Em 1992, no Covent Garden, tornou-se conhecida do grande público operático ao interpretar uma extraordinária Salomé (que alguém que muito prezo, em boa hora, me ofereceu!) À época, com 42 anos, o dito vibrato já fazia das suas, maculando a mítica dramatização.
Por ocasião desta Tosca, Catherine contava com 50 primaveras. A prestação cénica camufla-as, iludindo-nos; a voz, nem tanto...
De facto, vocalmente, trata-se de uma Tosca de final de carreira, estando o registo agudo bastante comprometido. Ainda assim, o talento dramático da intérprete compensa as fragilidades vocais.
Malfitano desenha uma Tosca arrebatada, ora pueril, ora fogosa, profundamente caracterizada. Pessoalmente, prefiro as interpretações mais ousadas, que não camuflam o desejo... A artista nova-iorquina opta pela repulsa do desejo, no confronto com Scarpia. Não se pode falar em ousadia, neste capítulo!
Na morte do barão, contudo, a soprano transcende-se, literalmente vomitando um Muori de antologia, que repete à exaustão.
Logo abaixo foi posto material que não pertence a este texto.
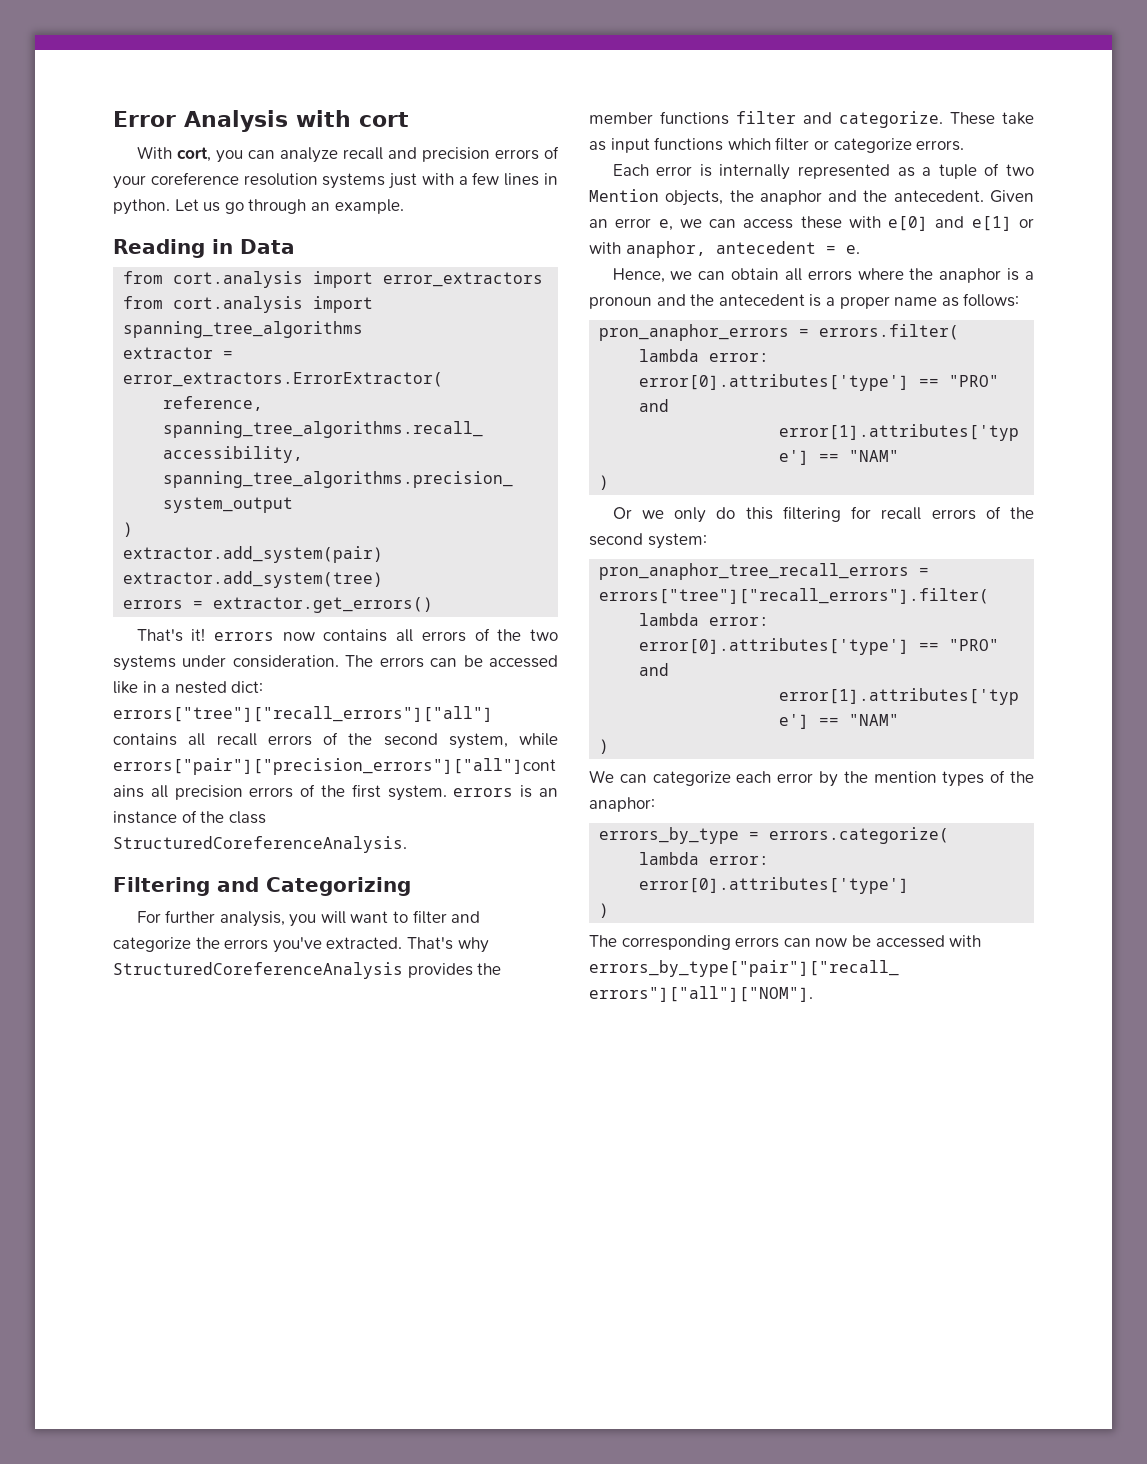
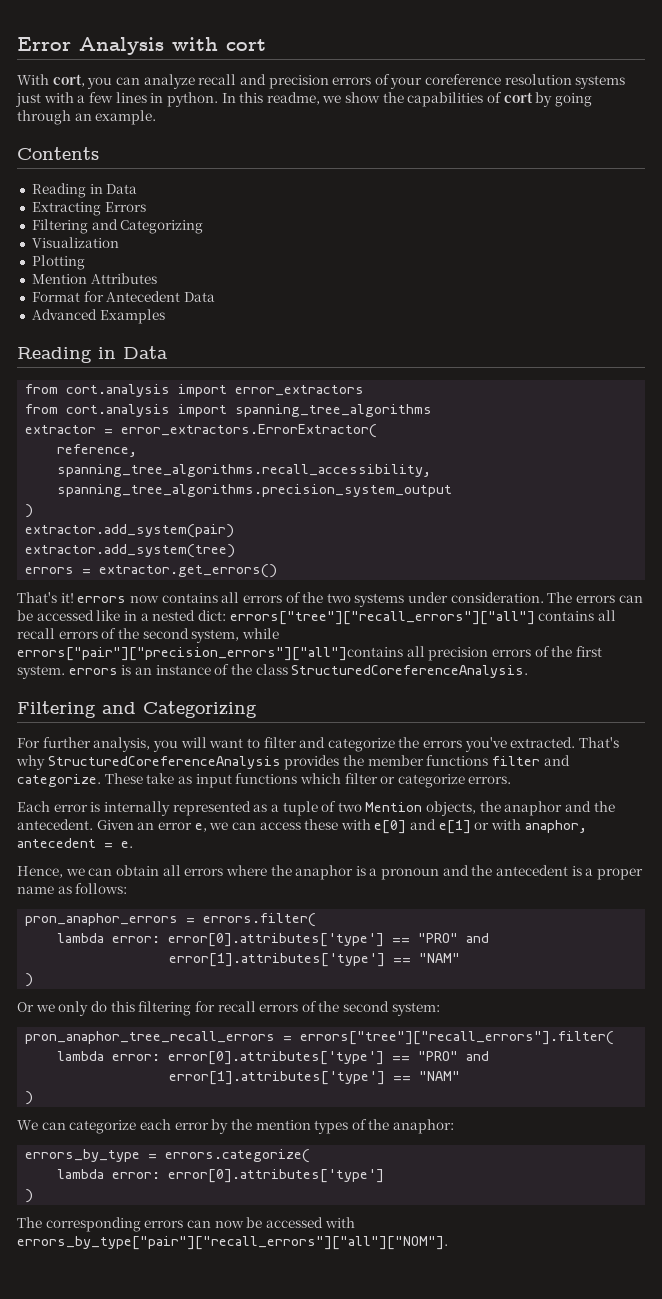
- Let us go through an example.
+ In this readme, we show the capabilities of cort by going through an example.
+ Contents
+ Reading in Data
+ Extracting Errors
+ Filtering and Categorizing
+ Visualization
+ Plotting
+ Mention Attributes
+ Format for Antecedent Data
+ Advanced Examples

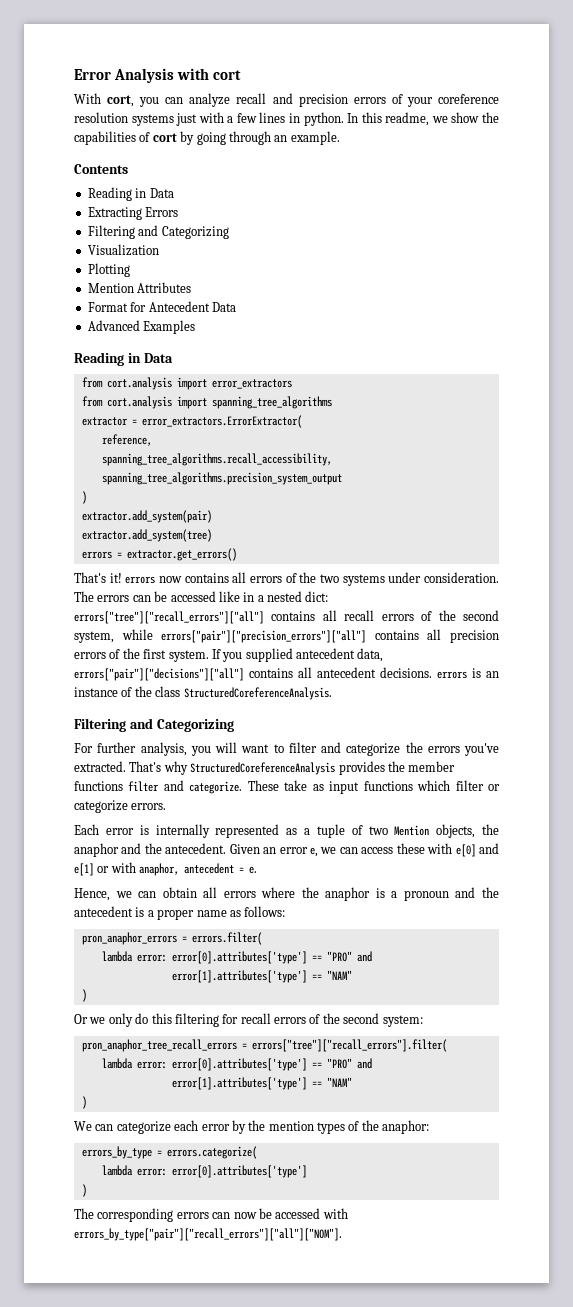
- The errors can be accessed like in a nested dict: errors["tree"]["recall_errors"]["all"] contains all recall errors of the second system, while errors["pair"]["precision_errors"]["all"]contains all precision errors of the first system. errors is an instance of the class StructuredCoreferenceAnalysis.
+ The errors can be accessed like in a nested dict: errors["tree"]["recall_errors"]["all"] contains all recall errors of the second system, while errors["pair"]["precision_errors"]["all"] contains all precision errors of the first system. If you supplied antecedent data, errors["pair"]["decisions"]["all"] contains all antecedent decisions. errors is an instance of the class StructuredCoreferenceAnalysis.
Eis Floria Tosca fêmea selvática, por fim despudorada!
(Catherine Malfitano)
Richard Margison compõe um Cavaradossi convencional, apesar da qualidade do spinto. A caracterização é superficial, a mímica pobre e a figura em nada ajuda.
No capítulo das interpretações, restam-me duas longas palavras para saudar a magnífica leitura orquestral do Royal Concertgebouw e a direcção de Chailly. Do trabalho conjunto resulta uma interpretação monumental, privilegiando as grandes cenas, em detrimento das passagens mais líricas. A entrada de Scarpia e o Te Deum são estrondosos, em requinte e grandiosidade, sobretudo.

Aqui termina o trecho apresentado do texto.